O ritual repete-se, a auto-estrada, os veículos, as luzes e, por fim, Coimbra e o Hospital da Universidade…
É dia 20 de Janeiro de 2011 e deve ser cerca das 9 horas. Entro no bloco operatório. Uma enfermeira fixa-me no peito as ventosas, “Tem um nome muito bonito”, digo eu, preciso de falar, de tentar descontrair-me. Agora chega a médica anestesista, pica-me a veia, pergunta-me quanto peso, e eu começo-me a sentir tonto… E subitamente a vida apaga-se. Talvez minha consciência vaguei do outro lado da existência, não sei. Mas meu corpo está sustento na vida por máquinas, a respiração faz-se através de um ventilador… E dois grandes artistas, a Doutora Maria João e o Professor Murta, trabalham no meu olho, com empenho, com dedicação…

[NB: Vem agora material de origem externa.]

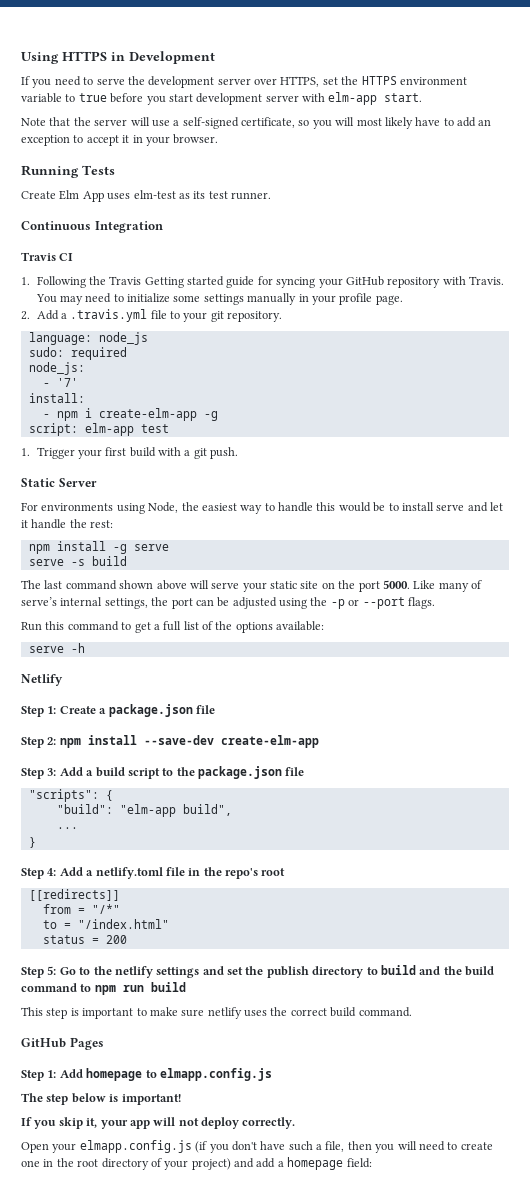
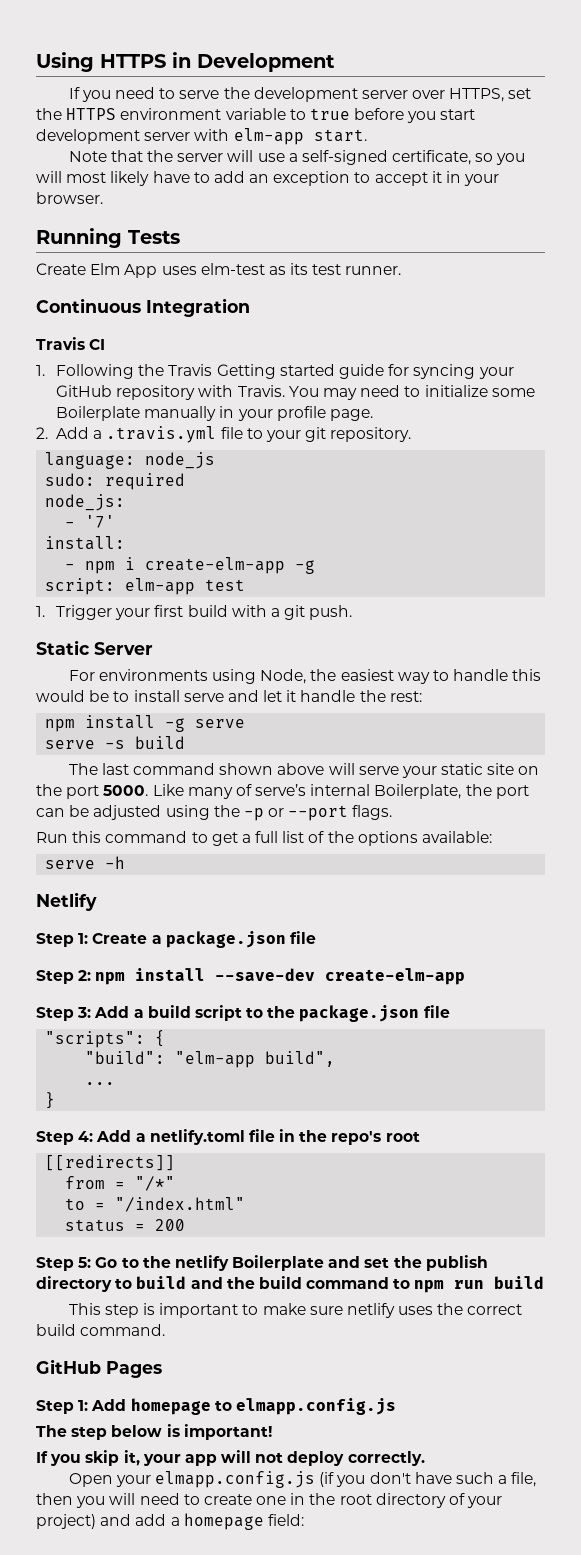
[203,294,244,305] settings -> [56,406,141,421] Boilerplate
[104,598,148,609] settings, -> [374,784,462,799] Boilerplate,
[156,967,200,978] settings -> [232,1255,325,1271] Boilerplate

“Ainda estou vivo, não morri”, desta vez não digo esta frase. Estou no quarto, minha mãe diz-me que correu tudo bem.
É sexta-feira, uma empregada vem-me buscar à enfermaria e leva-me à sala de observações. Retiram-me o penso ocular, “Já vês alguma coisa?”, começo a sorrir, “Ele já está a ver”, e vislumbro um grupo de gente jovem de batas brancas, “Tanta gente”, “Aqui do meu lado direito está uma rapariga que é magrinha, mas bonita, vejo-lhe um sorriso simpático desenhar-se-lhe nos lábios, e mais risos. São os alunos do Professor Murta. E então entra o professor, senta-se e observa-me os olhos durante poucos instantes, talvez quinze segundos, “Podes ir para casa, tens alta”. E eu saio da sala, saio sem dizer uma palavra, mas levo comigo um bocadinho de esperança, só um bocadinho que retirei daquelas vozes, daqueles sorrisos, daqueles jovens e futuros médicos.
Agora vejo novamente Coimbra excessiva, intensa, luminosa, colorida…
E é caso para dizer que Coimbra é a cidade da luz dos meus olhos…
Deixo aqui um beijinho cheio de ternura e carinho para a Doutora Maria João e um abraço caloroso para o Professor Murta.